With horror, I suddenly realized the ground was littered with the cherry pits we’d been spitting out for the past three days. We’d been so careful not to let our son consume a whole cherry that we’d failed to notice the minefield at our feet.

“Did you eat more cherry pits?” I asked him.

He just looked at me blankly, then pointed up at the tree and said, “num nums!”

Back at our camper, I Googled “what to do if toddler eats a cherry pit.” I was worried he might develop some kind of intestinal blockage if he was unable to digest the pit.

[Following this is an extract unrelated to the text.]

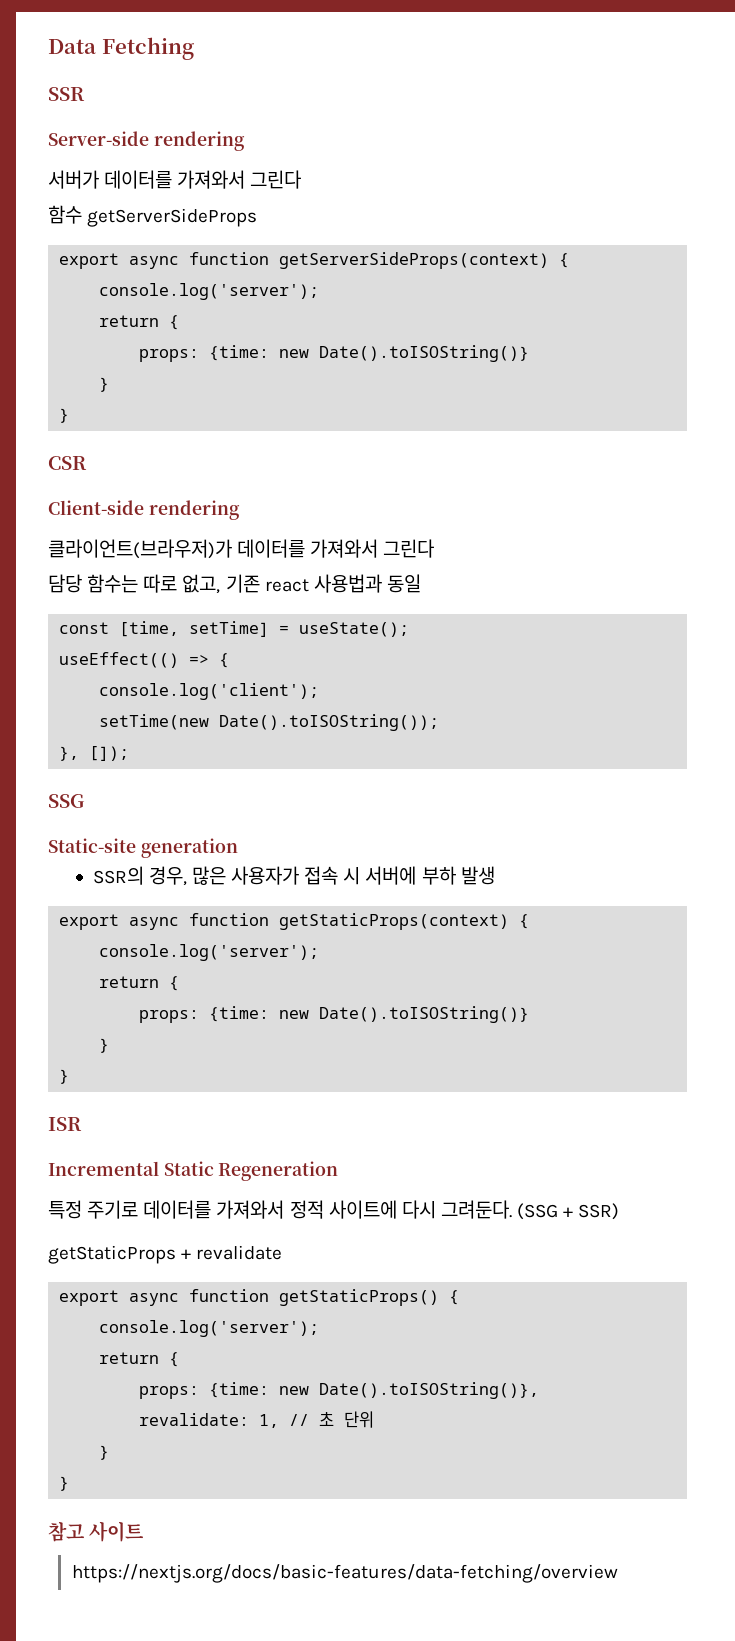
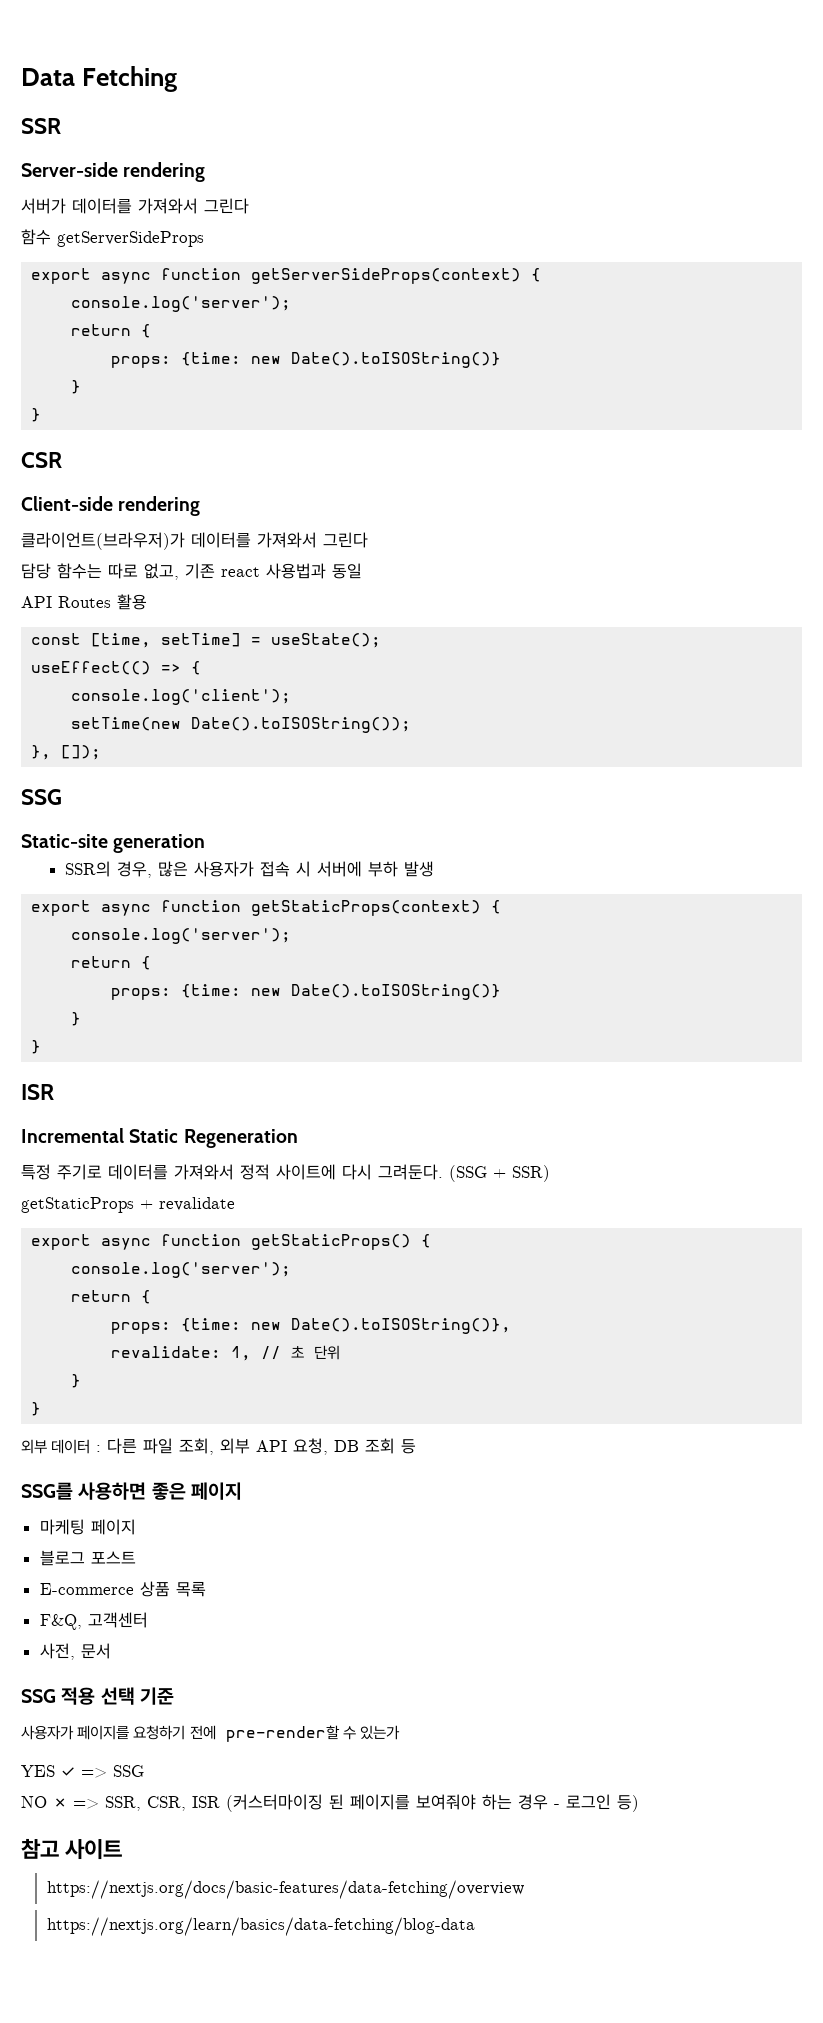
(421, 583) none -> [21,594,147,610] // API Routes 활용
(70, 1483) none -> [21,1438,417,1455] [21,1482,242,1500] [39,1519,136,1535] [39,1550,136,1566] [39,1581,206,1597] [39,1612,148,1630] [39,1643,111,1660] [21,1687,174,1705] [21,1725,400,1742] [21,1765,144,1778] [21,1794,639,1812] // 외부 데이터 : 다른 파일 조회, 외부 API 요청, DB 조회 등 // SSG를 사용하면 좋은 페이지 // 마케팅 페이지 // 블로그 포스트 // E-commerce 상품 목록 // F&Q, 고객센터 // 사전, 문서 // SSG 적용 선택 기준 // 사용자가 페이지를 요청하기 전에 pre-render할 수 있는가 // YES ✓ => SSG // NO ✗ => SSR, CSR, ISR (커스터마이징 된 페이지를 보여줘야 하는 경우 - 로그인 등)
(618, 1573) none -> [46,1917,475,1936] // https://nextjs.org/learn/basics/data-fetching/blog-data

The first link that came up was Ontario Poison Control. That didn’t sound good. I scrolled through scary warnings about children ingesting cannabis and cleaning supplies, but nothing about cherry pits ever turned up. I moved onto the next search result, an article on Healthline. It explained that cherry pits contain a chemical called amygdalin, which your body converts into the toxic compound hydrogen cyanide.

Wait… CYANIDE? Like, the stuff of assassination attempts?

LINK TO ARTICLE: https://www.healthline.com/nutrition/cherry-pits#what-to-do-if-swallowed

Reading on, I learned that cyanide causes problems with oxygen transport, which can wreak havoc on essential organs like your brain, heart, and lungs.

I glanced over at the kid to assess his condition. He was playing contentedly with a stick.

The article went on to explain how much cyanide was poisonous as per a person’s body weight. I was trying to do the mental math of how many cherry pits it would take to kill a baby when I got to the part, near the end of the article, that stated:

“It’s not a cause for concern if you or your child accidentally swallows just one or two cherry pits.”

I breathed a sigh of relief and hugged my boy.

I monitored him closely for the next couple of days, checking his dirty diapers to see if the pit made it through, still worried about a possible colon obstruction.

Eventually, the pit did come out, and I was so gosh darned happy to find it that I ran around showing all our camping companions. I couldn’t believe something as tiny as a cherry pit could cause so much stress.

“No more eating cherry pits, do you understand me?” I told my son.

“Num num!” he said with a huge grin, blissfully unaware of the whole ordeal.

— Charlotte Helston gave birth to her first child, a rambunctious little boy, in the spring of 2021. Yo Mama is her weekly reflection on the wild, exhilarating, beautiful, messy, awe-inspiring journey of parenthood.